>>>
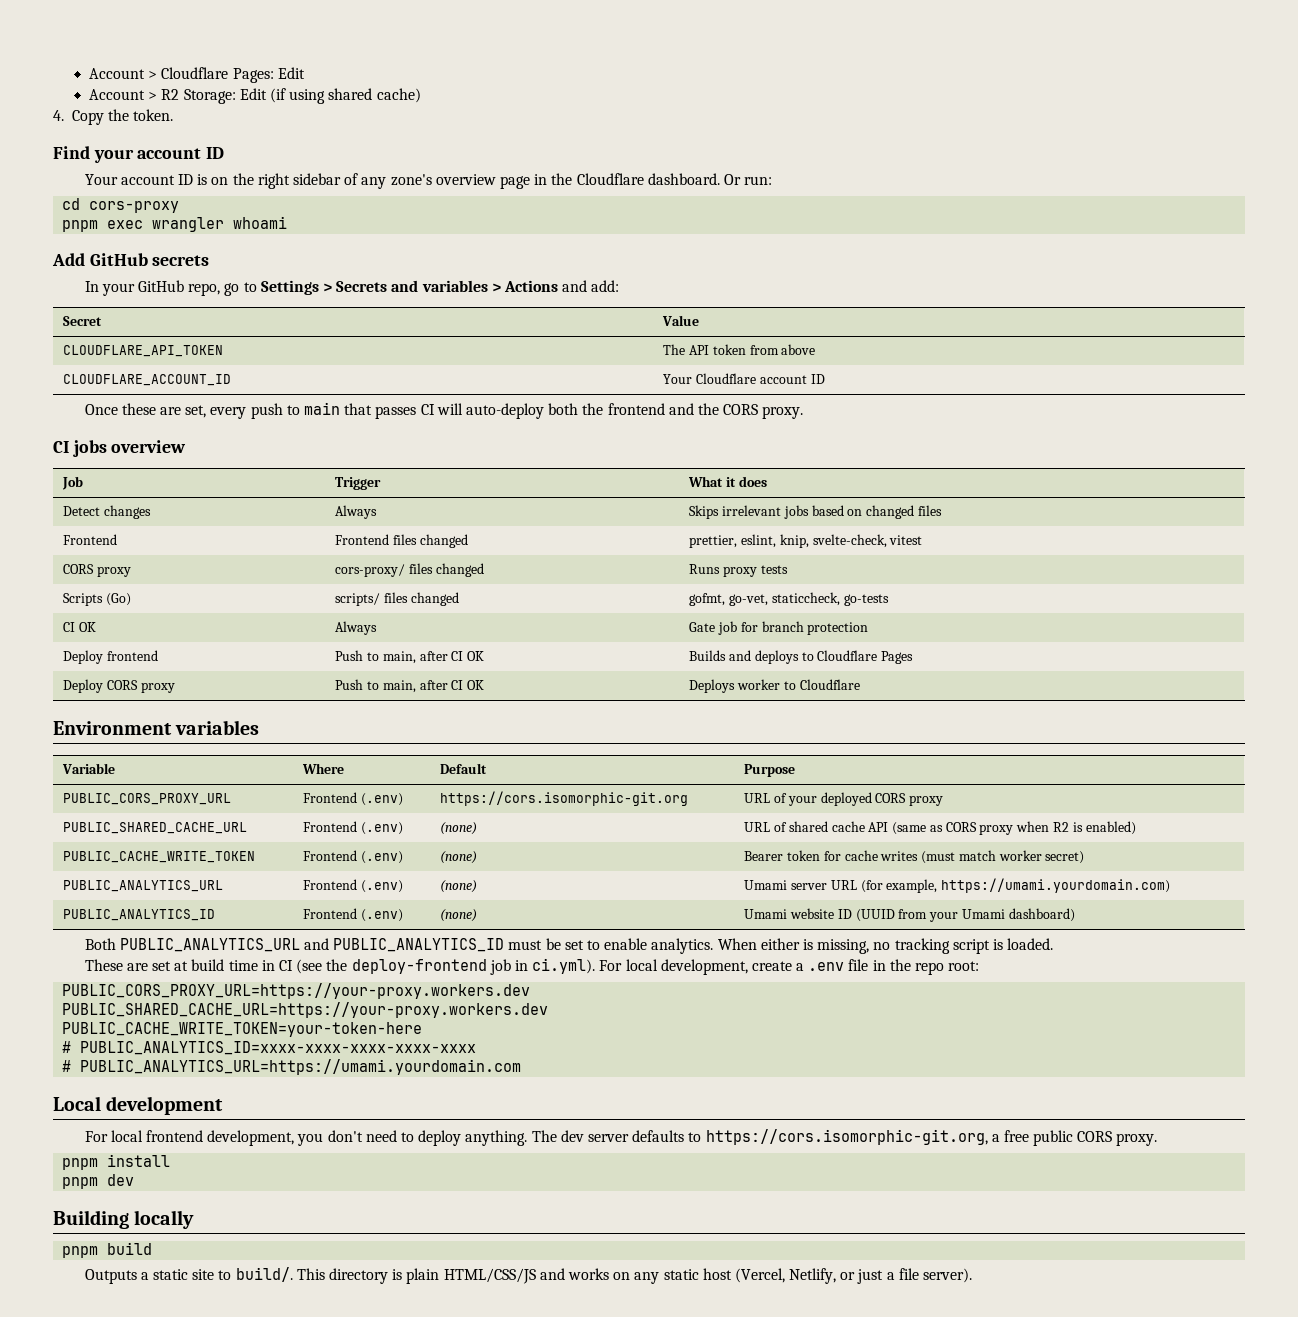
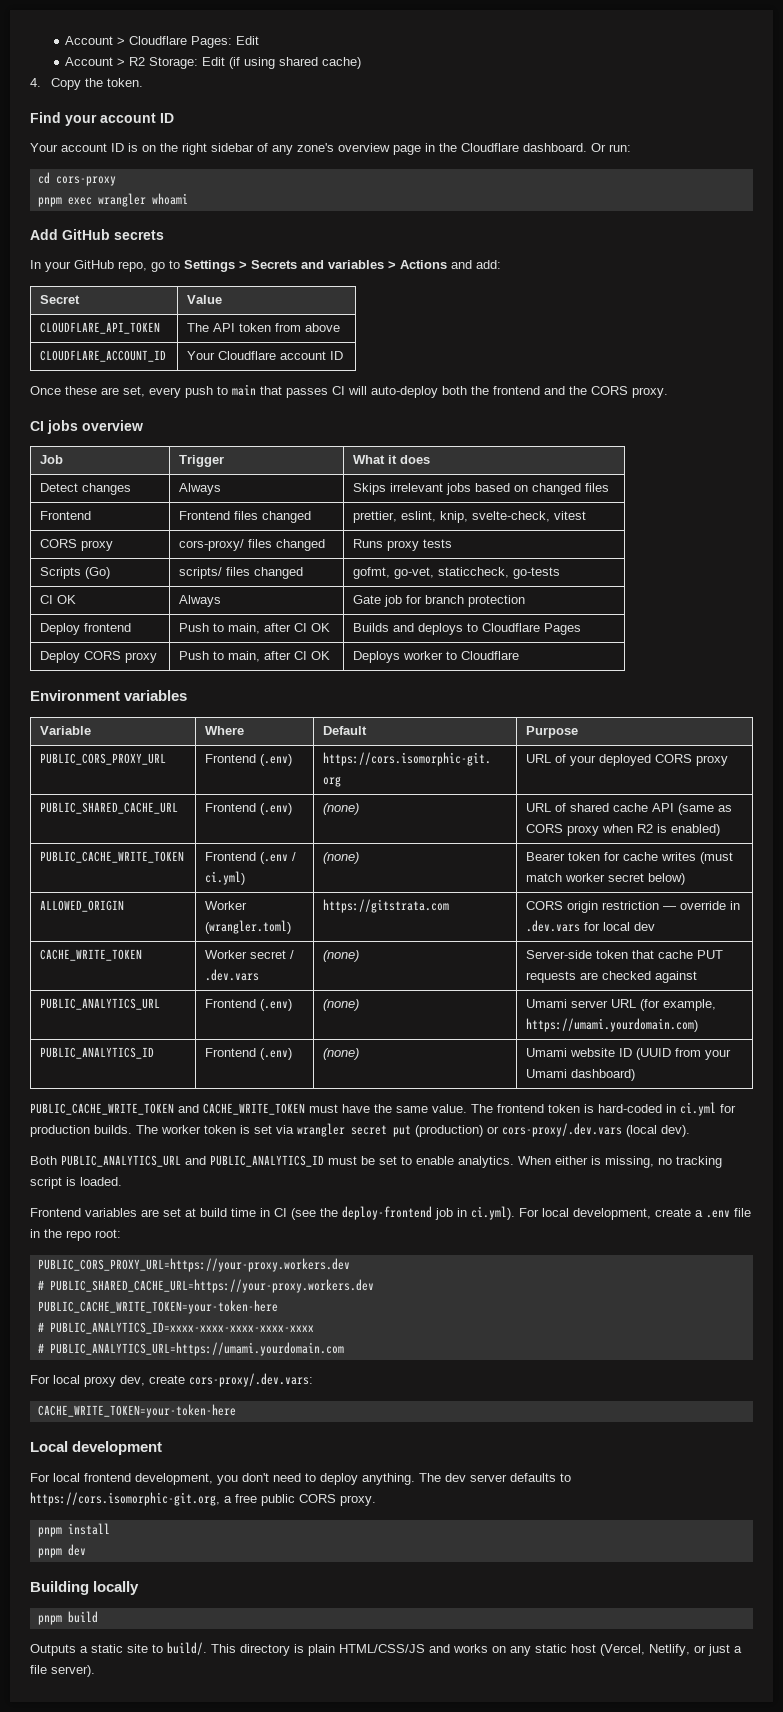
- PUBLIC_CACHE_WRITE_TOKEN | Frontend (.env) | (none) | Bearer token for cache writes (must match worker secret)
+ PUBLIC_CACHE_WRITE_TOKEN | Frontend (.env / ci.yml) | (none) | Bearer token for cache writes (must match worker secret below)
+ ALLOWED_ORIGIN | Worker (wrangler.toml) | https://gitstrata.com | CORS origin restriction — override in .dev.vars for local dev
+ CACHE_WRITE_TOKEN | Worker secret / .dev.vars | (none) | Server-side token that cache PUT requests are checked against
+ PUBLIC_CACHE_WRITE_TOKEN and CACHE_WRITE_TOKEN must have the same value. The frontend token is hard-coded in ci.yml for production builds. The worker token is set via wrangler secret put (production) or cors-proxy/.dev.vars (local dev).
- These are set at build time in CI (see the deploy-frontend job in ci.yml). For local development, create a .env file in the repo root:
+ Frontend variables are set at build time in CI (see the deploy-frontend job in ci.yml). For local development, create a .env file in the repo root:
- PUBLIC_SHARED_CACHE_URL=https://your-proxy.workers.dev
+ # PUBLIC_SHARED_CACHE_URL=https://your-proxy.workers.dev
+ For local proxy dev, create cors-proxy/.dev.vars:
+ CACHE_WRITE_TOKEN=your-token-here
<<<
ACTIVITY ▸ Please set down only the lines from the first line of the records above through the line that has "in .dev.vars for local dev", exactly, and not the pictures.

ANSWER TO THE PROBLEM ▸
- PUBLIC_CACHE_WRITE_TOKEN | Frontend (.env) | (none) | Bearer token for cache writes (must match worker secret)
+ PUBLIC_CACHE_WRITE_TOKEN | Frontend (.env / ci.yml) | (none) | Bearer token for cache writes (must match worker secret below)
+ ALLOWED_ORIGIN | Worker (wrangler.toml) | https://gitstrata.com | CORS origin restriction — override in .dev.vars for local dev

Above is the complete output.